Automorphism groups of real clifford algebras I'm sure someone has already worked-out what all the relevant groups really are; my question is about how signature duality interacts with these groups.
So, by an awful calculation, and choosing a convenient convention,
$$ Cl_{3,1} \simeq M_{4\times 4} (\mathbb{R}) $$
and
$$ Cl_{1,3} \simeq M_{2\times 2} (\mathbb{H}) $$
while the automorphism groups of these things as ordinary $\mathbb{R}$-algebras are (again, awful calculation)
$$ G_{3,1} \simeq PGl_4(\mathbb{R})$$
and
$$ G_{1,3} \simeq Gl_2(\mathbb{H}) / \mathbb{R}^\times.$$
My (probably very silly) questions are

  
*
  
*Are these groups different? 
  
*
  
*If so, whatever does it mean?
  
*If not, what's the right way to see their isomorphism?
  
  
*Does this work for all $p,q$ between $Cl_{p,q}$ and $Cl_{q,p}$?
  

 A: Too many comments to fit into a comment box:
(1) the initial determination of the isomorphism classes of those Clifford algebras need not be so awful, if one does a two-step induction, then just needing to know how the Hamiltonian quaternions arise, versus the split algebra.
(2) Clifford algebras of non-degenerate quadratic forms on even-dimensional vectorspaces over a field $k$ (at least in characteristic not $2$) are central, simple algebras over $k$ (this is by that same induction), so their centers are just the copies of the field, here $\mathbb R$. Then as Mauriano S.A. notes, the Skolem-Noether theorem shows that all automorphisms are inner.

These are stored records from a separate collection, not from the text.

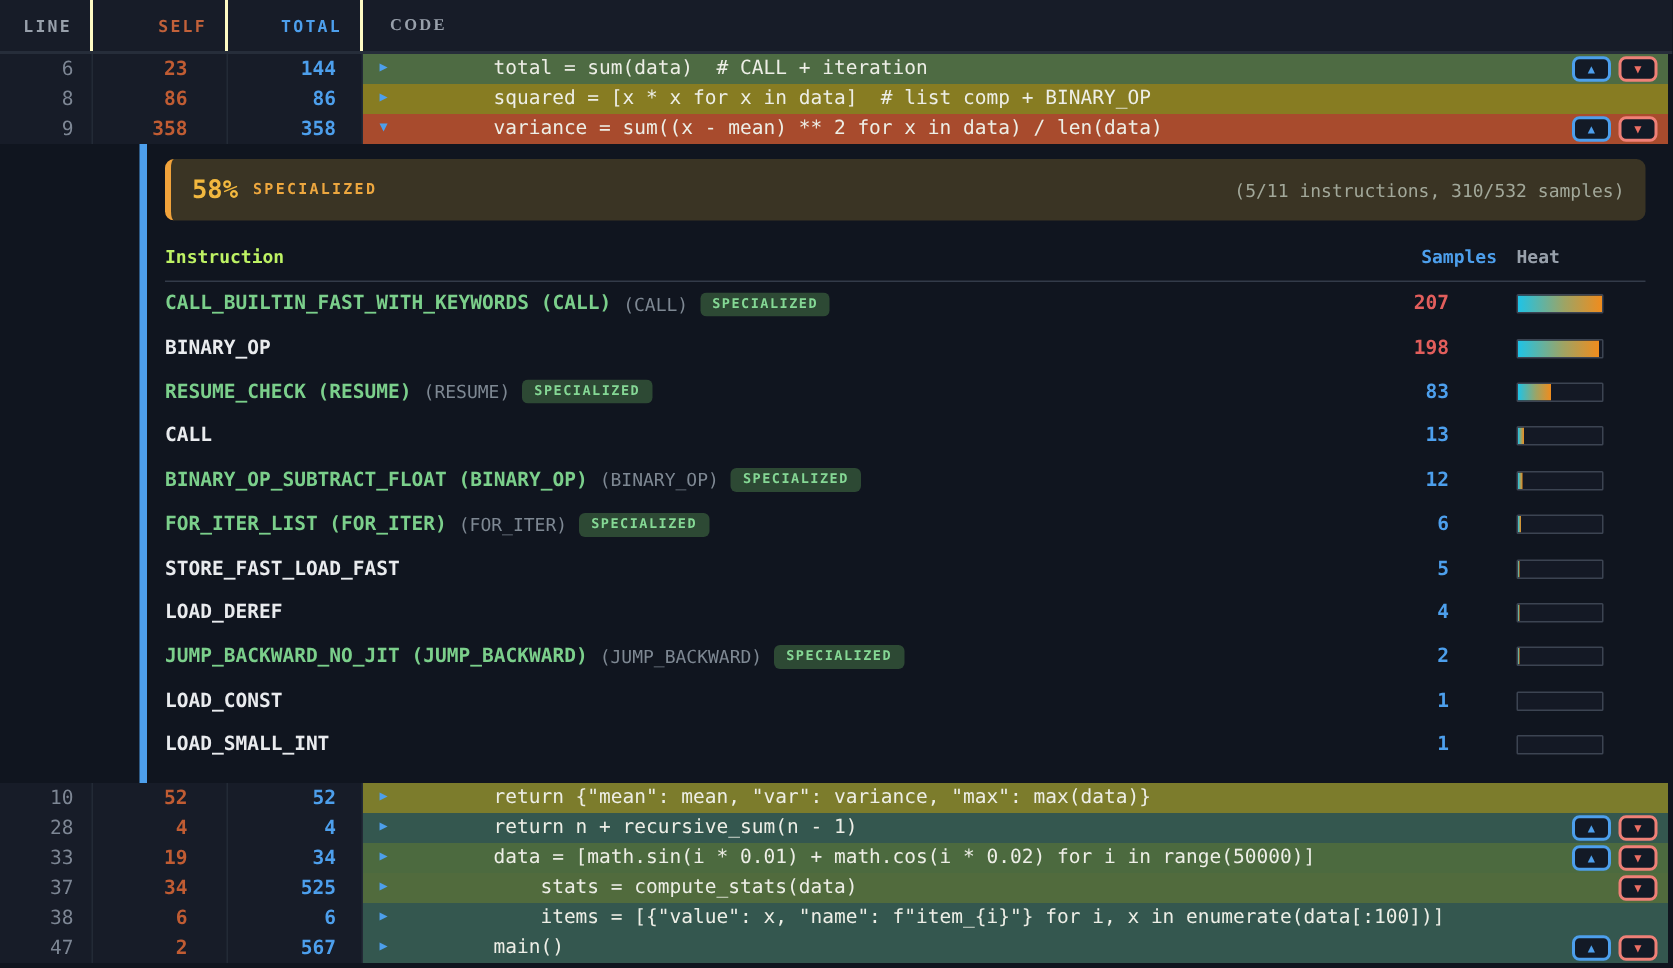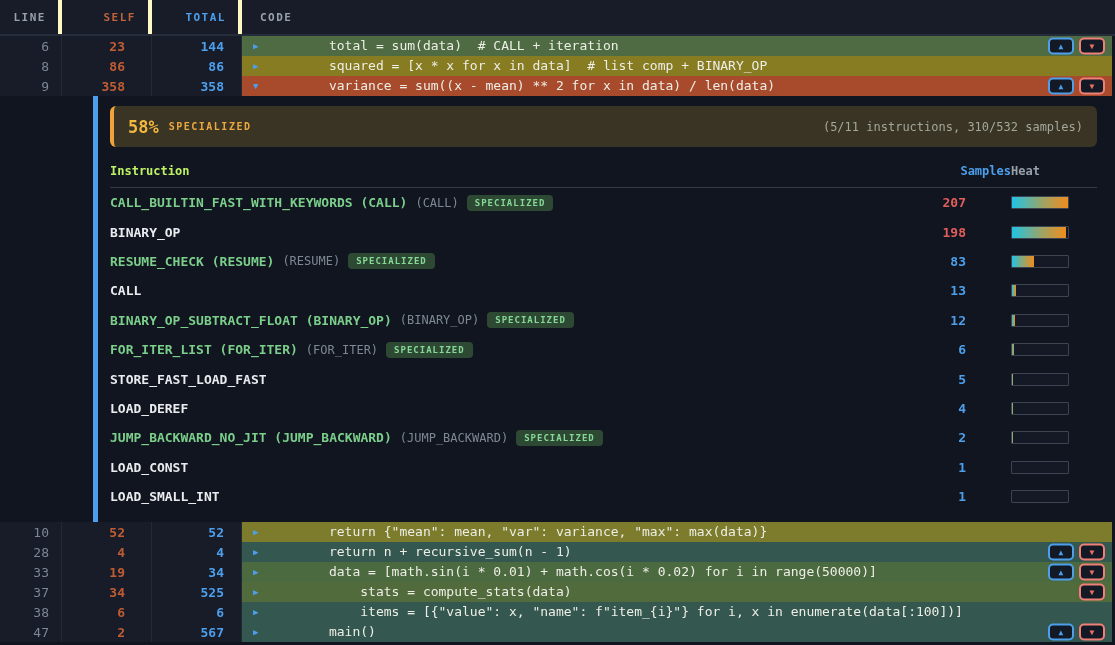"LINE" .thead .hcell { border-right: 4px solid #fef9c3 -> 2px solid #fef9c3 }
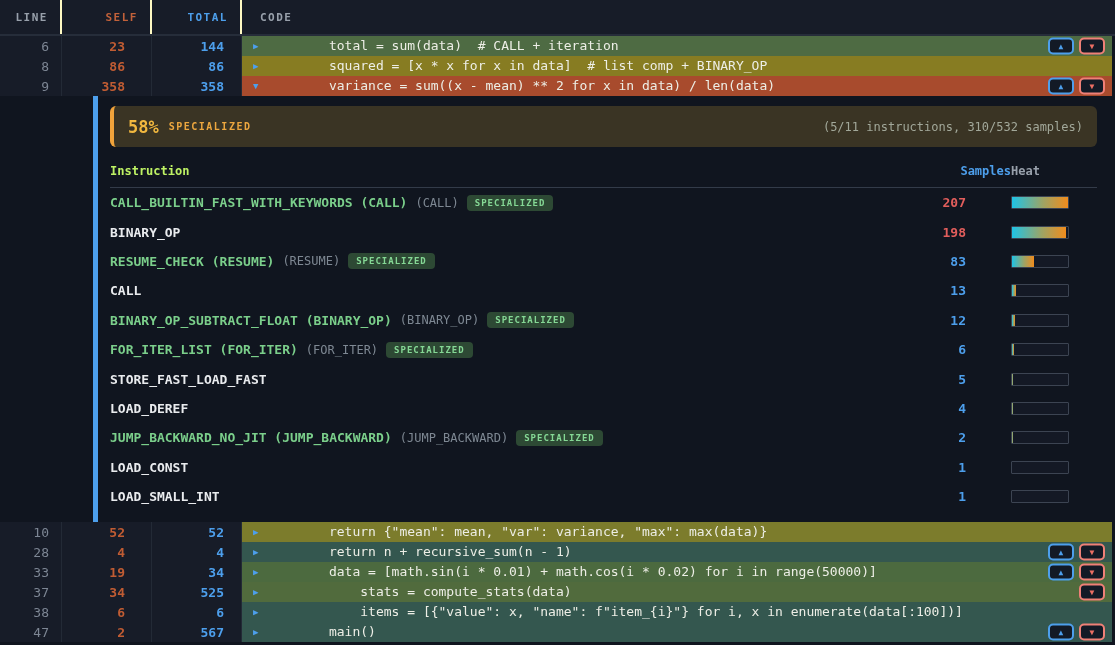"CODE" .thead .hcell.code-h { font-family: none -> Liberation Serif, serif }
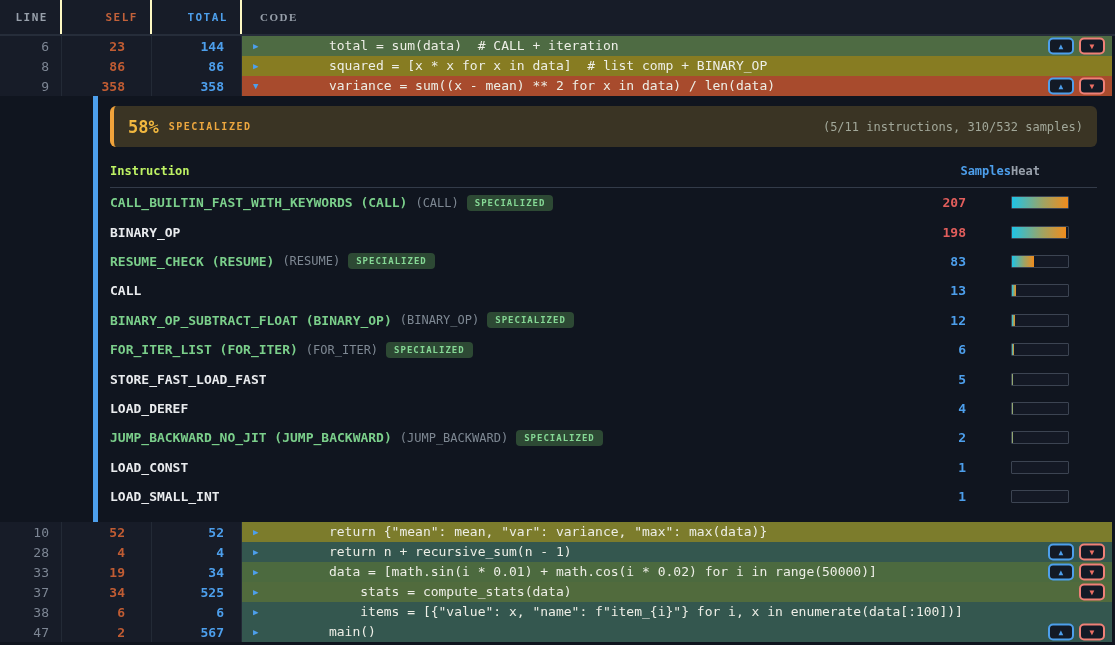"Heat" .itable-head .ih-heat { margin-left: none -> 13px }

Thus, in either case, the automorphisms are units-of-algebra, modulo $\mathbb R^\times$. 
Thus, unless I misunderstand your sense of $PGL(2,\mathbb H)$, your computation in the quaternion case is not correct: I would write the thing just as that $PGL(2,\mathbb H)$, but meaning that the "P" means quotient by the central copy of $\mathbb R^\times$, only, not by $\mathbb H^\times$. (Indeed, there is some problem with what the latter would mean.)
(3) The two groups are not isomorphic. Indeed, c. 1964 in the Indian J. Math, A. Weil's "Algebras with involutions and the classical groups" shows how to make essentially all the rational forms (over whatever groundfield) of the classical groups, meaning types A,B,C,D, excluding the "exceptional" ones $E_6,E_7,E_8, F_4,G_2$. I don't necessarily recommend that source, but it does exactly proceed to manufacture groups by essentially what you are doing. 
In particular, the Clifford algebra construction over $\mathbb R$ produces simple algebras over $\mathbb R$. There are two such of each size, namely, the one using the quaternions, and the one not. The resulting groups will have the same dimension, and will be isomorphic when scalars are extended to $\mathbb C$, but they are not isomorphic over $\mathbb R$. These are groups of type $A$.
There are more $\mathbb R$-isomorphism classes of groups of type $A$, namely, unitary groups $U(p,q)$ with $p+q=n$. And $GL(n,\mathbb C)$, when complexified, is two copies of $GL(n,\mathbb C)$, so it fits into this family as well.
(4) How to show non-isomorphism? Many possibilities, but perhaps determining the "real split rank" is most intuitive: this means finding the largest copy of products of $\mathbb R^\times$ inside the things. The "split" version $GL(n,\mathbb R)$ is of rank $4$, while $GL(2,\mathbb H)$ is of rank $2$. Projectifying subtracts $1$ from both, so there is still a disparity. Non-isomorphic.